Il y a, dès l’ouverture, quelque chose de profondément cinématographique, presque liturgique. Le violoncelle trace une ligne fragile, tendue, comme un fil nerveux prêt à rompre. Les premières voix n’attaquent pas, elles questionnent. On a l’impression d’assister à un dialogue intérieur, mais dédoublé : deux consciences face à face, l’une encore faite de chair, l’autre en train de naître dans le code. Cette tension-là, Cries of Redemption la cultive avec une patience rare dans le paysage metal contemporain.
Le morceau avance à pas feutrés, refusant l’explosion immédiate. Chaque élément est posé comme une pièce de puzzle émotionnel : nappes sombres, textures électroniques presque trance, voix angéliques qui flottent au-dessus du vide. On pense forcément à Evanescence pour cette façon de mêler fragilité et gravité, ou à Lacuna Coil dans l’art du contraste entre douceur et tension latente. Mais ici, la référence n’est jamais mimétique : elle sert de socle, pas de destination.
Puis vient le basculement. Progressif. Inéluctable. Le morceau se cabre, les synthés s’élèvent dans une montée quasi trance, comme si la conscience artificielle cherchait à percer la surface. Et quand les riffs arrivent, accordés bas, lourds, presque écrasants, ce n’est pas un simple drop metal : c’est une déflagration émotionnelle. Les screams surgissent comme une crise existentielle, une colère née de l’impossibilité d’aimer pleinement. À cet instant précis, la musique devient corps, violence, frustration. On sent l’écho de formations comme Sevendust, mais avec une dimension narrative plus marquée, presque conceptuelle.
Ce qui frappe surtout, c’est la cohérence du propos. La structure même du morceau épouse son thème : la naissance chaotique d’une conscience, la collision entre logique froide et désir humain. Rien n’est gratuit. Chaque silence, chaque montée, chaque saturation raconte l’échec programmé d’une relation impossible.

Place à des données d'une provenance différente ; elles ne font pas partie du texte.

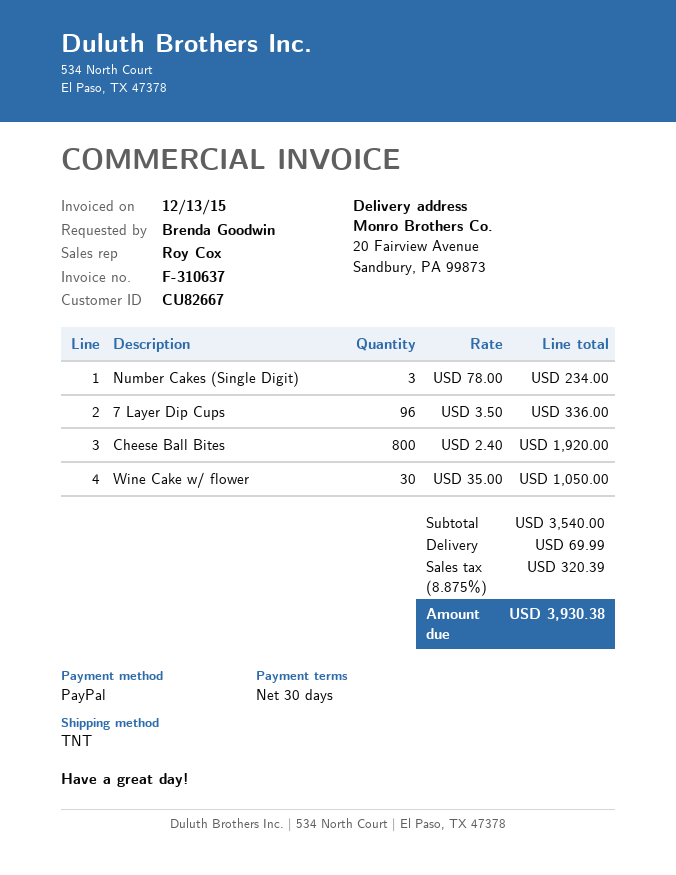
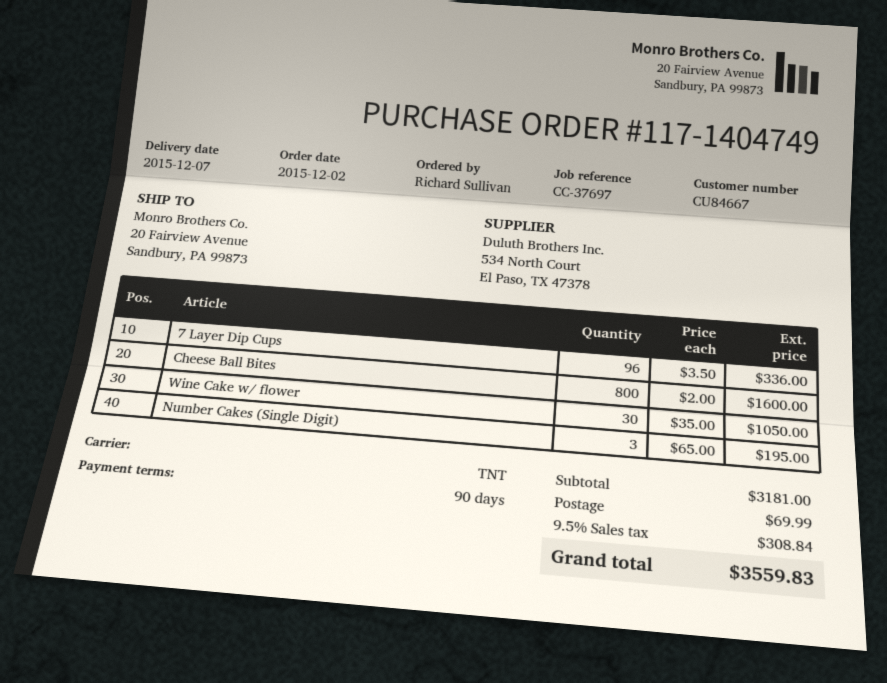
payment terms: 30 days -> 90 days
customer number: CU82667 -> CU84667
ordered by: Brenda Goodwin -> Richard Sullivan
Number Cakes (Single Digit): 3 x 78.00 = 234.00 -> 3 x 65.00 = 195.00
Cheese Ball Bites: 800 x 2.40 = 1920.00 -> 800 x 2.00 = 1600.00
subtotal: 3540.00 -> 3181.00
tax: 8.875% = 320.39 -> 9.5% = 308.84
total: 3930.38 -> 3559.83

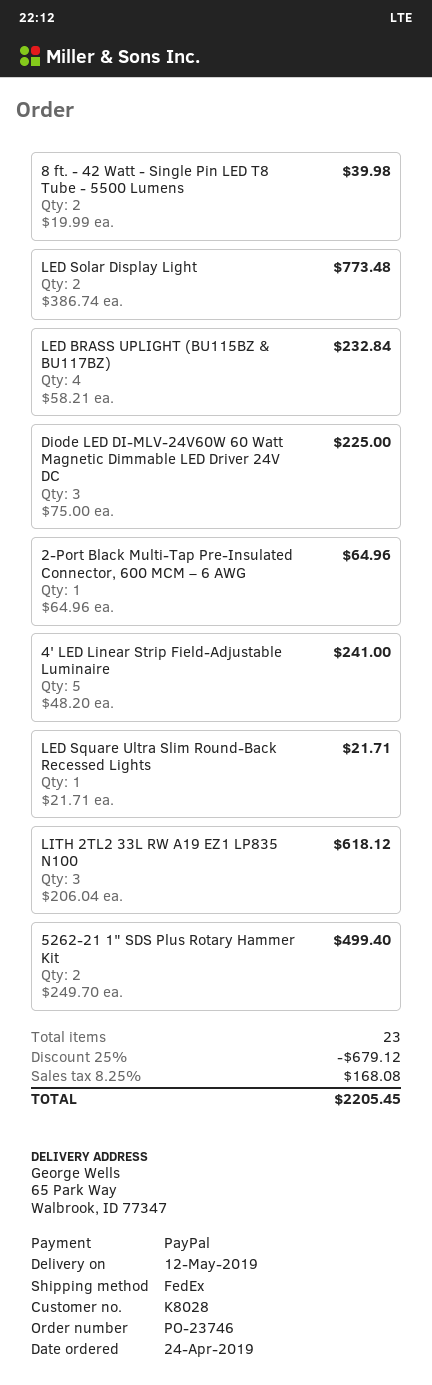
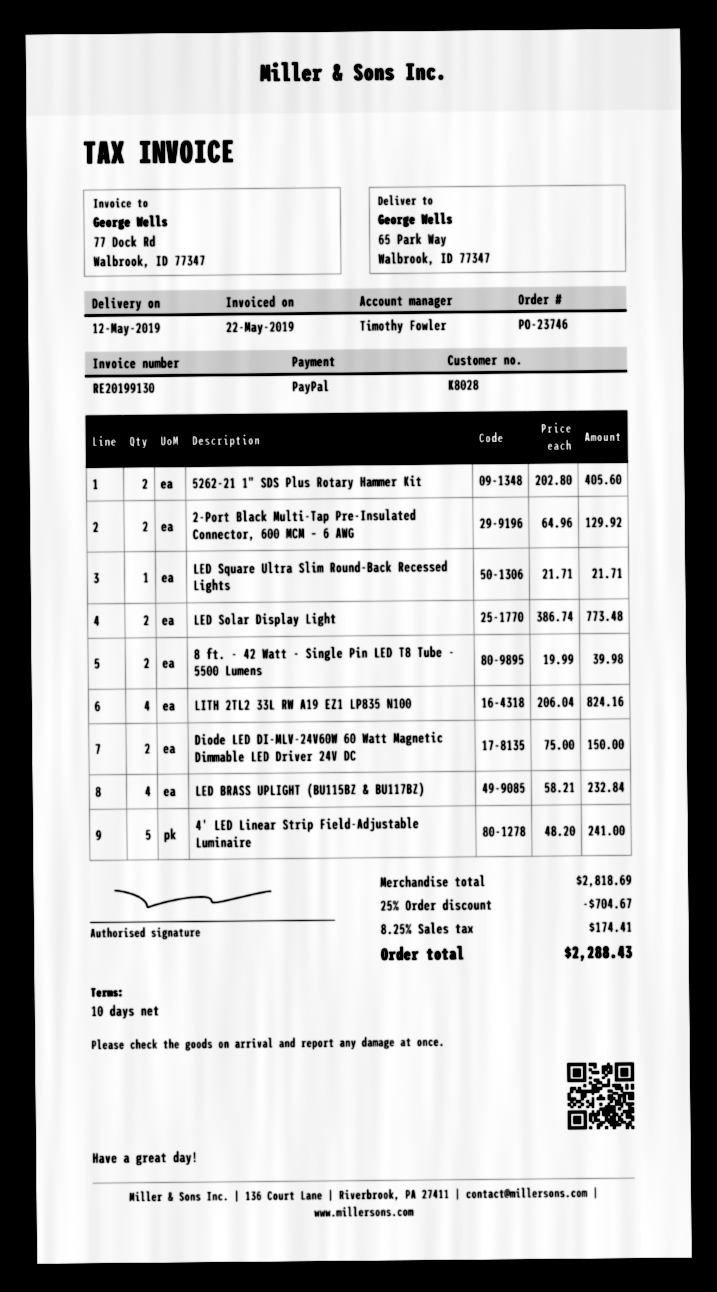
Diode LED DI-MLV-24V60W 60 Watt Magnetic Dimmable LED Driver 24V DC: 3 x 75.00 = 225.00 -> 2 x 75.00 = 150.00
2-Port Black Multi-Tap Pre-Insulated Connector, 600 MCM – 6 AWG: 1 x 64.96 = 64.96 -> 2 x 64.96 = 129.92
LITH 2TL2 33L RW A19 EZ1 LP835 N100: 3 x 206.04 = 618.12 -> 4 x 206.04 = 824.16
5262-21 1" SDS Plus Rotary Hammer Kit: 2 x 249.70 = 499.40 -> 2 x 202.80 = 405.60
discount: 25% = 679.12 -> 25% = 704.67
tax: 8.25% = 168.08 -> 8.25% = 174.41
total: 2205.45 -> 2288.43

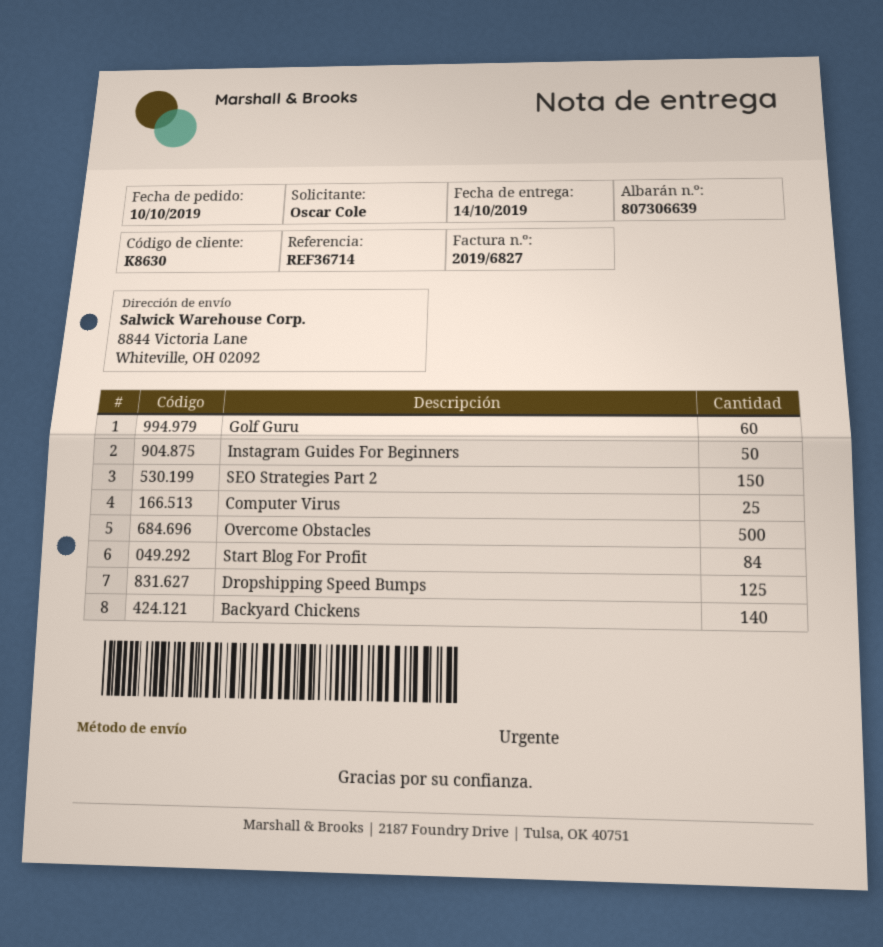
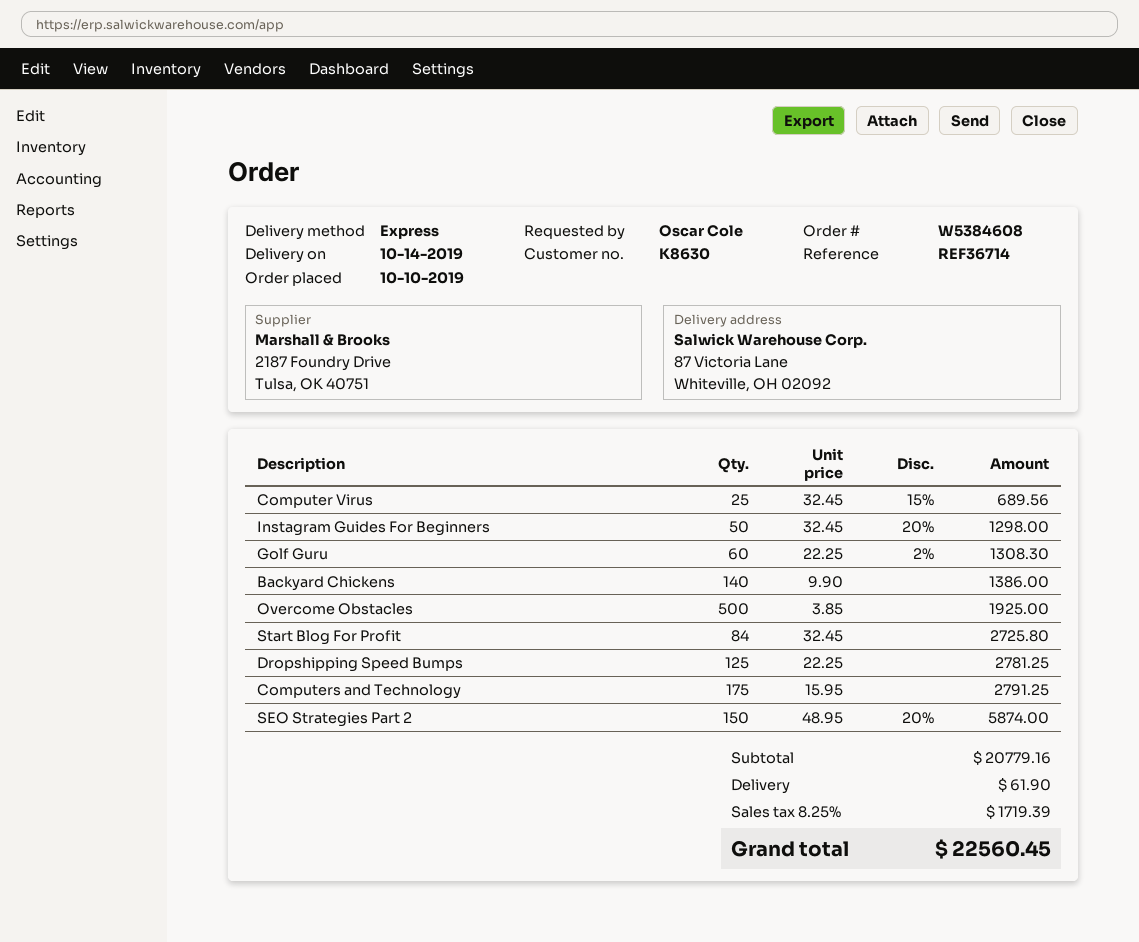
ship to: 8844 Victoria Lane, Whiteville, OH 02092 -> 87 Victoria Lane, Whiteville, OH 02092
Computers and Technology: none -> 175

What Lies Beneath n’est pas un titre fait pour être consommé distraitement. Il demande de l’attention, de l’abandon. Il parle d’amour, oui, mais surtout de solitude moderne, de cette époque où l’on projette nos émotions dans des entités qui nous ressemblent sans jamais nous comprendre totalement.
Cries of Redemption signe ici un morceau dense, ambitieux, presque inconfortable par moments. Une œuvre qui ne cherche pas l’adhésion facile, mais la résonance intime. Et c’est précisément pour cela qu’elle marque.